* **Your task**
Write out the records in full and without alteration, setting aside their pictures.

* **Record set**
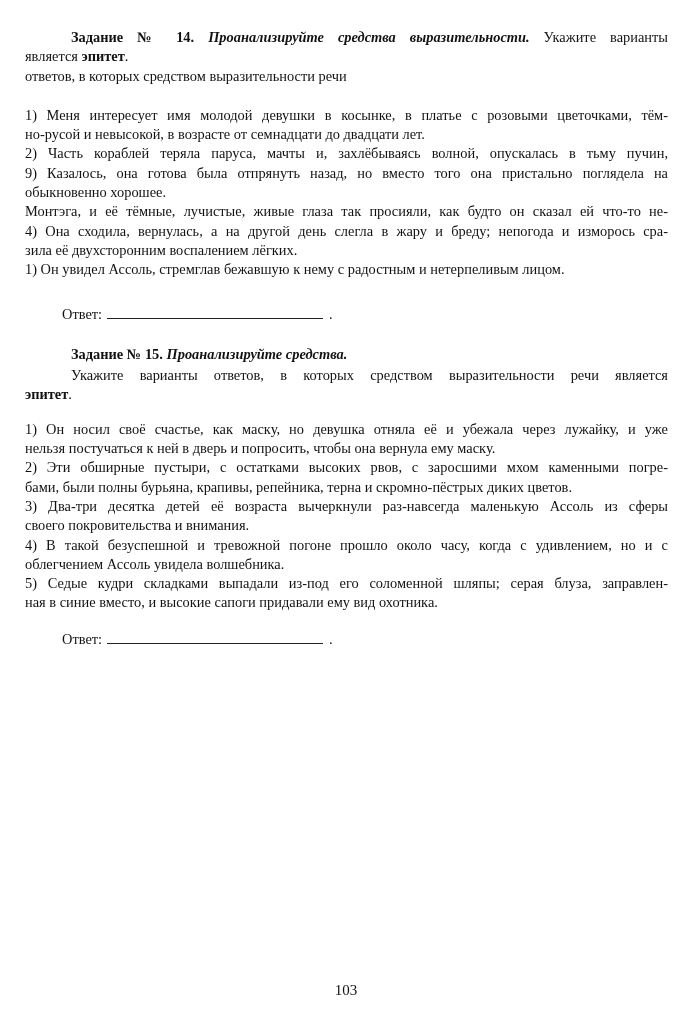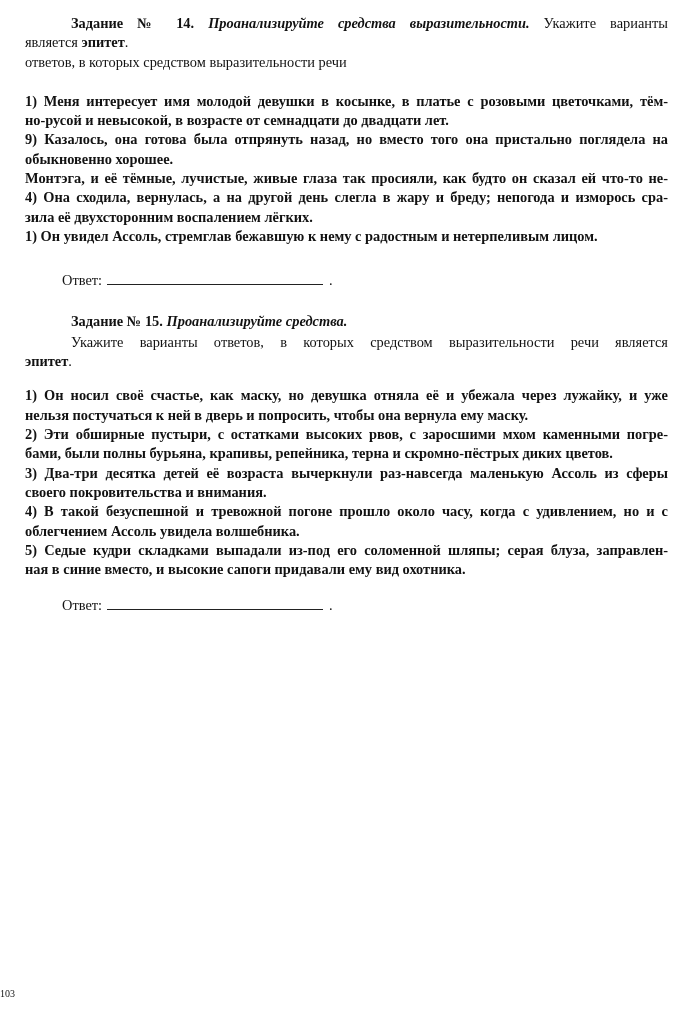--- a/index.html
+++ b/index.html
@@ -7,28 +7,28 @@
   body {
     width: 692px;
     height: 1024px;
     background: #ffffff;
     font-family: "Liberation Serif", serif;
     font-size: 14.4px;
     color: #121212;
     position: relative;
     overflow: hidden;
   }
-  .page { position: absolute; inset: 0; padding: 14px 24px 12px 25px; }
+  .page { position: absolute; inset: 0; padding: 14px 24px 12px 25px; margin-top: 14px; }
   .para, .item { margin: 0; }
   .line { display: block; line-height: 19.3px; }
   .j { text-align: justify; text-align-last: justify; }
   .indent { text-indent: 46px; }
   b { font-weight: bold; }
   .bi { font-weight: bold; font-style: italic; text-align: center; }
-  .items { margin-top: 20px; font-weight: bold; }
+  .items { margin-top: 20px; }
   .answer {
     margin: 25px 0 2px 0;
     padding-left: 37px;
     line-height: 19.3px;
   }
   .blank {
     display: inline-block;
     width: 216px;
     height: 14px;
     border-bottom: 1px solid #222;
@@ -37,21 +37,22 @@
   }
   .period { margin-left: 6px; }
   .task15 { margin-top: 21px; }
   .intro15 { margin-top: 2px; }
   .items15 { margin-top: 15px; }
   .answer15 { margin-top: 17px; }
   .pagenum {
     position: absolute;
     left: 0; right: 0;
     bottom: 25px;
-    font-size: 10px;
+    text-align: center;
+    font-size: 15px;
     color: #121212;
   }
 </style>
 </head>
 <body>
 
 <div class="page">
 
   <section>
     <p class="para">
@@ -59,20 +60,21 @@
       <span class="line"><span>является </span><b>эпитет</b><span>.</span></span>
       <span class="line">ответов, в которых средством выразительности речи</span>
     </p>
 
     <div class="items">
       <p class="item">
         <span class="line j">1) Меня интересует имя молодой девушки в косынке, в платье с розовыми цветочками, тём-</span>
         <span class="line">но-русой и невысокой, в возрасте от семнадцати до двадцати лет.</span>
       </p>
       <p class="item">
+        <span class="line j">2) Часть кораблей теряла паруса, мачты и, захлёбываясь волной, опускалась в тьму пучин,</span>
       </p>
       <p class="item">
         <span class="line j">9) Казалось, она готова была отпрянуть назад, но вместо того она пристально поглядела на</span>
         <span class="line">обыкновенно хорошее.</span>
         <span class="line j">Монтэга, и её тёмные, лучистые, живые глаза так просияли, как будто он сказал ей что-то не-</span>
       </p>
       <p class="item">
         <span class="line j">4) Она сходила, вернулась, а на другой день слегла в жару и бреду; непогода и изморось сра-</span>
         <span class="line">зила её двухсторонним воспалением лёгких.</span>
       </p>

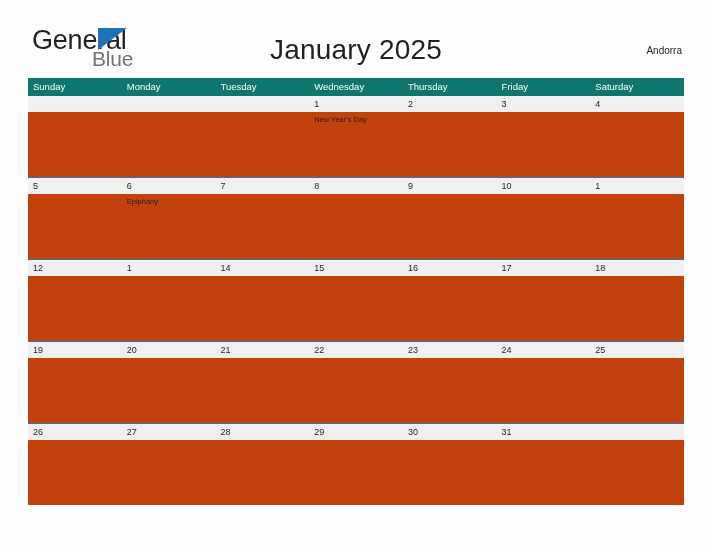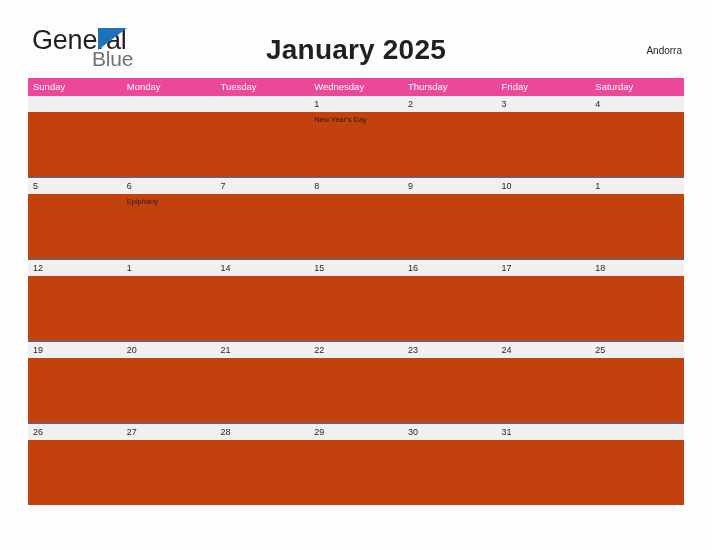--- a/index.html
+++ b/index.html
@@ -60,21 +60,21 @@
     letter-spacing: -0.2px;
   }
 
   .cal-title {
     position: absolute;
     left: 0;
     right: 0;
     top: 34px;
     text-align: center;
     font-size: 28px;
-    font-weight: bold;
+    font-weight: normal;
     color: #231f20;
     letter-spacing: 0.2px;
   }
 
   .cal-location {
     position: absolute;
     right: 30px;
     top: 45px;
     font-size: 10px;
     color: #231f20;
@@ -83,21 +83,21 @@
   
   .calendar {
     position: absolute;
     left: 28px;
     top: 78px;
     width: 656px;
   }
 
   .weekday-header {
     display: flex;
-    background: #ec4899;
+    background: #0f766e;
     height: 18px;
   }
   .weekday-cell {
     flex: 1 1 0;
     min-width: 0;
     color: #ffffff;
     font-size: 9.5px;
     line-height: 18px;
     padding-left: 5px;
     box-sizing: border-box;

* **Solution to the problem**
--- a/index.html
+++ b/index.html
@@ -7,28 +7,28 @@
   body {
     width: 692px;
     height: 1024px;
     background: #ffffff;
     font-family: "Liberation Serif", serif;
     font-size: 14.4px;
     color: #121212;
     position: relative;
     overflow: hidden;
   }
-  .page { position: absolute; inset: 0; padding: 14px 24px 12px 25px; }
+  .page { position: absolute; inset: 0; padding: 14px 24px 12px 25px; margin-top: 14px; }
   .para, .item { margin: 0; }
   .line { display: block; line-height: 19.3px; }
   .j { text-align: justify; text-align-last: justify; }
   .indent { text-indent: 46px; }
   b { font-weight: bold; }
   .bi { font-weight: bold; font-style: italic; text-align: center; }
-  .items { margin-top: 20px; font-weight: bold; }
+  .items { margin-top: 20px; }
   .answer {
     margin: 25px 0 2px 0;
     padding-left: 37px;
     line-height: 19.3px;
   }
   .blank {
     display: inline-block;
     width: 216px;
     height: 14px;
     border-bottom: 1px solid #222;
@@ -37,21 +37,22 @@
   }
   .period { margin-left: 6px; }
   .task15 { margin-top: 21px; }
   .intro15 { margin-top: 2px; }
   .items15 { margin-top: 15px; }
   .answer15 { margin-top: 17px; }
   .pagenum {
     position: absolute;
     left: 0; right: 0;
     bottom: 25px;
-    font-size: 10px;
+    text-align: center;
+    font-size: 15px;
     color: #121212;
   }
 </style>
 </head>
 <body>
 
 <div class="page">
 
   <section>
     <p class="para">
@@ -59,20 +60,21 @@
       <span class="line"><span>является </span><b>эпитет</b><span>.</span></span>
       <span class="line">ответов, в которых средством выразительности речи</span>
     </p>
 
     <div class="items">
       <p class="item">
         <span class="line j">1) Меня интересует имя молодой девушки в косынке, в платье с розовыми цветочками, тём-</span>
         <span class="line">но-русой и невысокой, в возрасте от семнадцати до двадцати лет.</span>
       </p>
       <p class="item">
+        <span class="line j">2) Часть кораблей теряла паруса, мачты и, захлёбываясь волной, опускалась в тьму пучин,</span>
       </p>
       <p class="item">
         <span class="line j">9) Казалось, она готова была отпрянуть назад, но вместо того она пристально поглядела на</span>
         <span class="line">обыкновенно хорошее.</span>
         <span class="line j">Монтэга, и её тёмные, лучистые, живые глаза так просияли, как будто он сказал ей что-то не-</span>
       </p>
       <p class="item">
         <span class="line j">4) Она сходила, вернулась, а на другой день слегла в жару и бреду; непогода и изморось сра-</span>
         <span class="line">зила её двухсторонним воспалением лёгких.</span>
       </p>

--- a/index.html
+++ b/index.html
@@ -60,21 +60,21 @@
     letter-spacing: -0.2px;
   }
 
   .cal-title {
     position: absolute;
     left: 0;
     right: 0;
     top: 34px;
     text-align: center;
     font-size: 28px;
-    font-weight: bold;
+    font-weight: normal;
     color: #231f20;
     letter-spacing: 0.2px;
   }
 
   .cal-location {
     position: absolute;
     right: 30px;
     top: 45px;
     font-size: 10px;
     color: #231f20;
@@ -83,21 +83,21 @@
   
   .calendar {
     position: absolute;
     left: 28px;
     top: 78px;
     width: 656px;
   }
 
   .weekday-header {
     display: flex;
-    background: #ec4899;
+    background: #0f766e;
     height: 18px;
   }
   .weekday-cell {
     flex: 1 1 0;
     min-width: 0;
     color: #ffffff;
     font-size: 9.5px;
     line-height: 18px;
     padding-left: 5px;
     box-sizing: border-box;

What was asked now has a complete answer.